Séance de photo pour une jeune mariée à Bujumbura, le 27 juin 2015.
© MARCO LONGARI / AFP

Le président burundais Pierre Nkurunziza avait déclaré hors la loi l'union libre et le concubinage, dans un discours prononcé le 1er mai 2017. Il avait donné jusqu'à la fin de l'année à tous les couples vivant en union libre pour se marier officiellement, dans ce que le gouvernement a qualifié de « campagne de moralisation de la société ». Son objectif : lutter contre la surpopulation, les grossesses non désirées, surtout chez les élèves, ou encore faire aimer son pays, comme l'avait expliqué le ministère de l'Intérieur.

Aujourd'hui, il n'y a pas encore de pas encore de chiffre global, mais les premiers résultats commencent à apparaître. Le défi était énorme, expliquent les autorités. Dans un premier temps, l'administration a recensé tous les couples vivant en union libre ménage par ménage et jusqu'au fin fond de la campagne burundaise, et il est tombé sur un chiffre des plus précis : 166 769 cas, selon un haut cadre du ministère de l'Intérieur.

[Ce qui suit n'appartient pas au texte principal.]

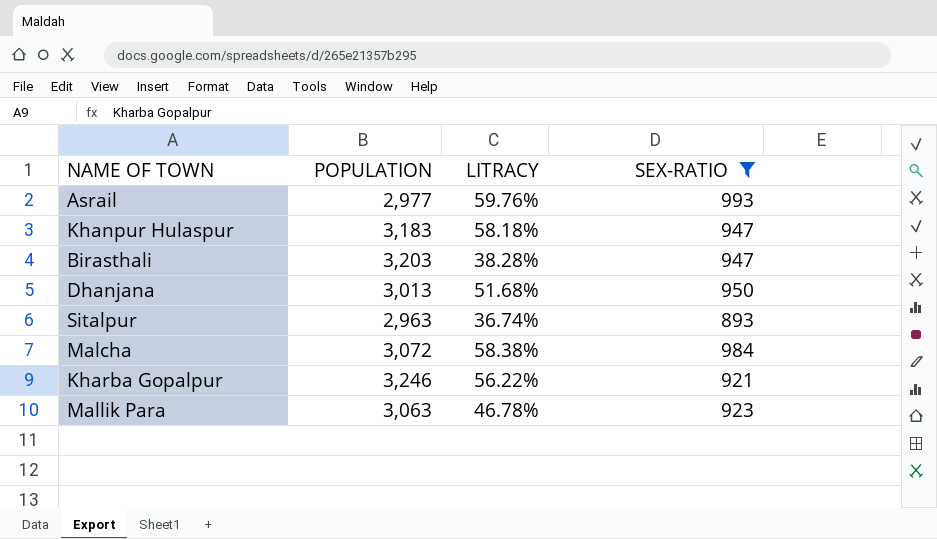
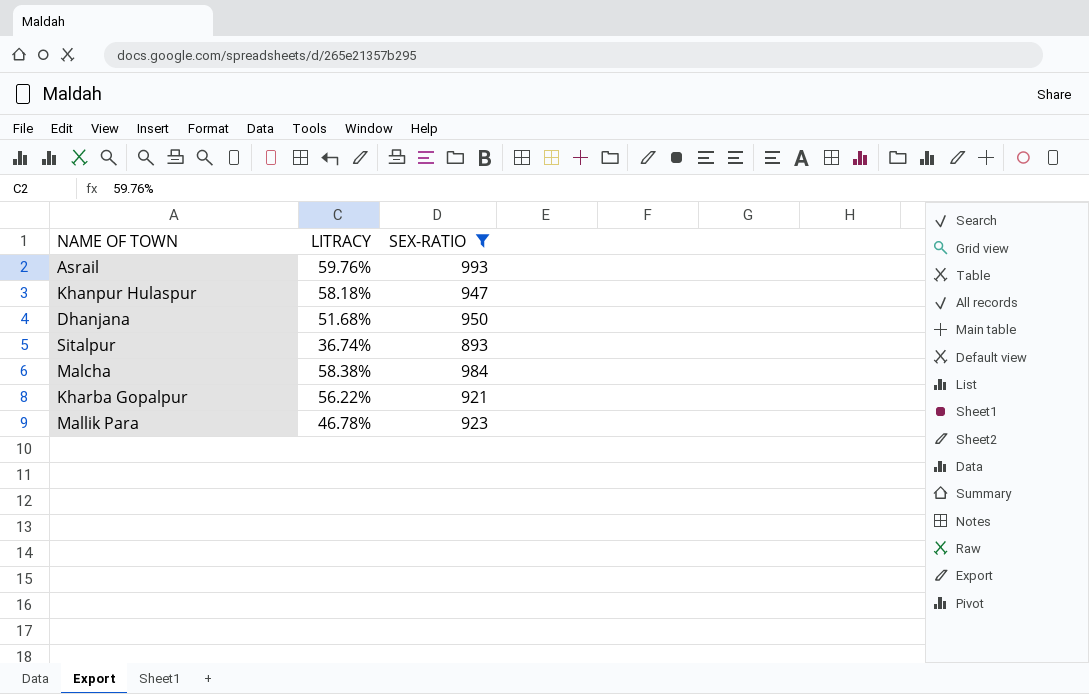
column POPULATION | position: 2 -> none
row Birasthali: 3,203 | 38.28% | 947 -> none

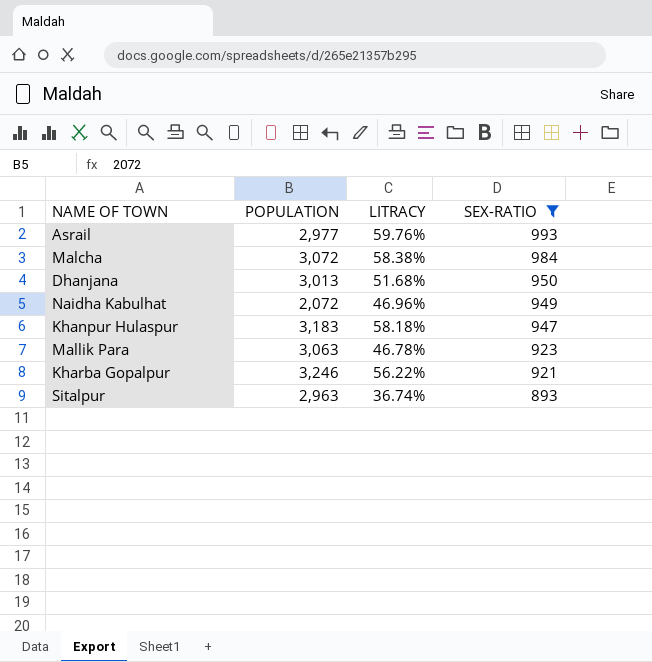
row order: none -> SEX-RATIO descending
column POPULATION | position: none -> 2
row Naidha Kabulhat: none -> 2,072 | 46.96% | 949

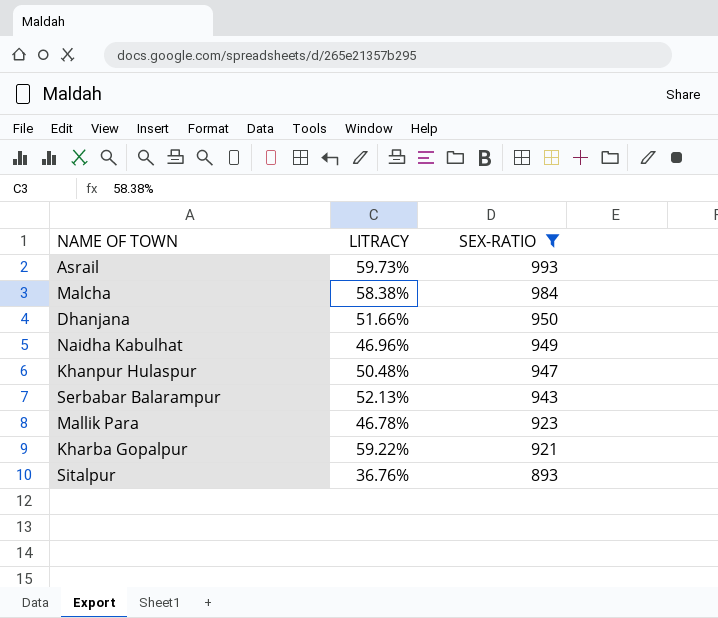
column POPULATION | position: 2 -> none
Asrail | LITRACY: 59.76% -> 59.73%
Dhanjana | LITRACY: 51.68% -> 51.66%
Khanpur Hulaspur | LITRACY: 58.18% -> 50.48%
row Serbabar Balarampur: none -> 52.13% | 943
Kharba Gopalpur | LITRACY: 56.22% -> 59.22%
Sitalpur | LITRACY: 36.74% -> 36.76%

Au moins cinq provinces ont déjà acheminé leurs résultats à ce jour. Et dans tous ces cas, environ deux-tiers de ces ménages ont régularisé leurs unions avant la date-butoir du 31 décembre. Le gouverneur de Bururi, Christian Nkurunziza, se dit satisfait. « Nous alignons un total de 100 840 ménages en union libre. Plus de 66% ont déjà régalurisé [leur situation]. »

Sensibilisation, organisations de fêtes collectives, pressions, menaces de sanctions... Tous les moyens ont été bons pour les convaincre pour se marier officiellement. Ceux qui ne l'ont pas fait s'exposent désormais aux sanctions prévues par la loi burundaise et même plus. « Si l'on inflige une peine allant d'un mois à trois mois, une amende de 100 000 à 200 000 [francs burundais, ndlr] et qu'il devient récalcitrant, il sera emprisonné jusqu'à ce qu'il régularise. »

Enfin, il y a les hommes qui entretiennent plusieurs concubines. Les autorités les ont sommés de garder la première de ces femmes.